## WHAT YOU SHOULD DO
Your task is to return all of the entries below exactly, leaving out each picture.

Records from a data source
*** Block opens ***
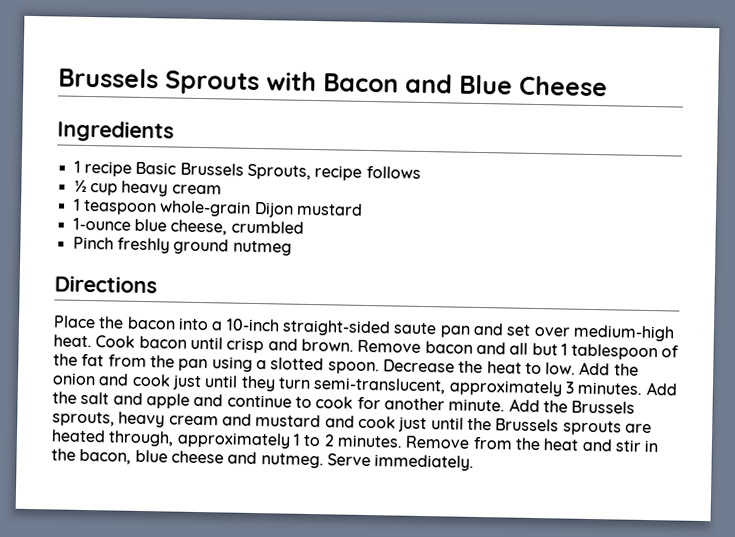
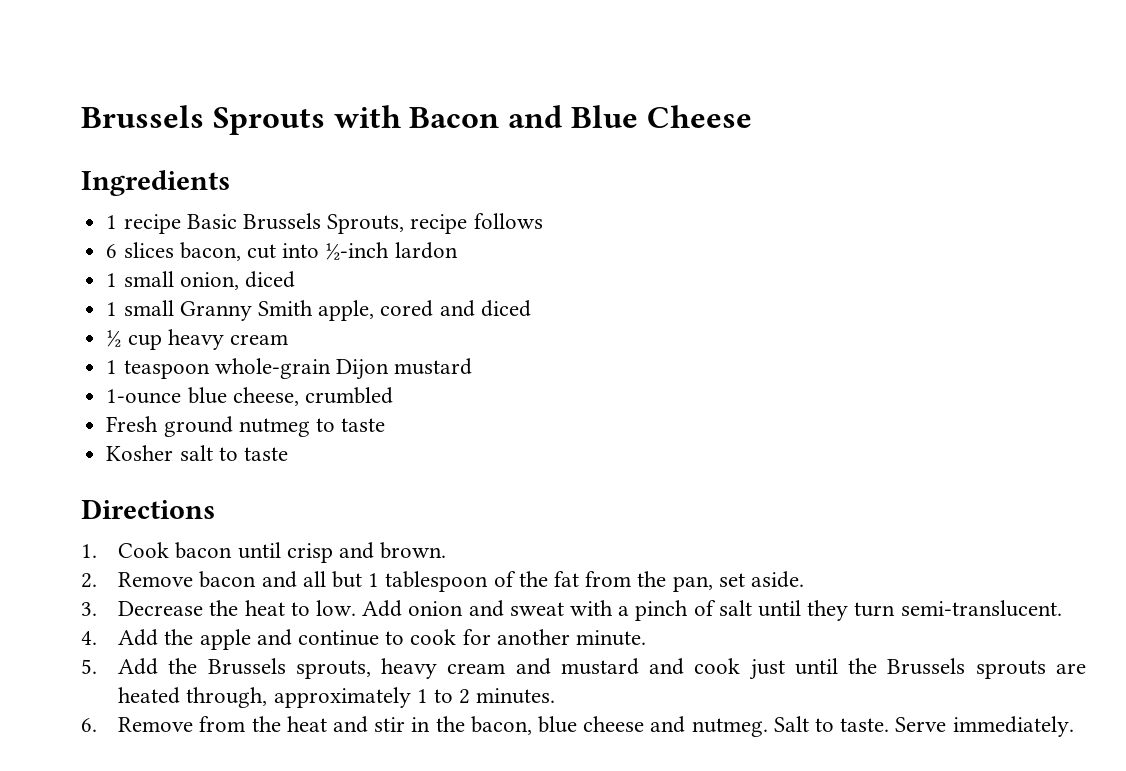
+ 6 slices bacon, cut into ½-inch lardon
+ 1 small onion, diced
+ 1 small Granny Smith apple, cored and diced
- Pinch freshly ground nutmeg
+ Fresh ground nutmeg to taste
+ Kosher salt to taste
  Directions
- Place the bacon into a 10-inch straight-sided saute pan and set over medium-high heat. Cook bacon until crisp and brown. Remove bacon and all but 1 tablespoon of the fat from the pan using a slotted spoon. Decrease the heat to low.
+ 1. Cook bacon until crisp and brown.
+ 2. Remove bacon and all but 1 tablespoon of the fat from the pan, set aside.
+ 3. Decrease the heat to low.
- Add the onion and cook just until they turn semi-translucent, approximately 3 minutes. Add the salt and apple and continue to cook for another minute. Add the Brussels sprouts, heavy cream and mustard and cook just until the Brussels sprouts are heated through, approximately 1 to 2 minutes. Remove from the heat and stir in the bacon, blue cheese and nutmeg.
+ Add onion and sweat with a pinch of salt until they turn semi-translucent.
+ 4. Add the apple and continue to cook for another minute.
+ 5. Add the Brussels sprouts, heavy cream and mustard and cook just until the Brussels sprouts are heated through, approximately 1 to 2 minutes.
+ 6. Remove from the heat and stir in the bacon, blue cheese and nutmeg.
+ Salt to taste.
*** Block closes ***
## ANSWER TO THE PROBLEM
+ 6 slices bacon, cut into ½-inch lardon
+ 1 small onion, diced
+ 1 small Granny Smith apple, cored and diced
- Pinch freshly ground nutmeg
+ Fresh ground nutmeg to taste
+ Kosher salt to taste
  Directions
- Place the bacon into a 10-inch straight-sided saute pan and set over medium-high heat. Cook bacon until crisp and brown. Remove bacon and all but 1 tablespoon of the fat from the pan using a slotted spoon. Decrease the heat to low.
+ 1. Cook bacon until crisp and brown.
+ 2. Remove bacon and all but 1 tablespoon of the fat from the pan, set aside.
+ 3. Decrease the heat to low.
- Add the onion and cook just until they turn semi-translucent, approximately 3 minutes. Add the salt and apple and continue to cook for another minute. Add the Brussels sprouts, heavy cream and mustard and cook just until the Brussels sprouts are heated through, approximately 1 to 2 minutes. Remove from the heat and stir in the bacon, blue cheese and nutmeg.
+ Add onion and sweat with a pinch of salt until they turn semi-translucent.
+ 4. Add the apple and continue to cook for another minute.
+ 5. Add the Brussels sprouts, heavy cream and mustard and cook just until the Brussels sprouts are heated through, approximately 1 to 2 minutes.
+ 6. Remove from the heat and stir in the bacon, blue cheese and nutmeg.
+ Salt to taste.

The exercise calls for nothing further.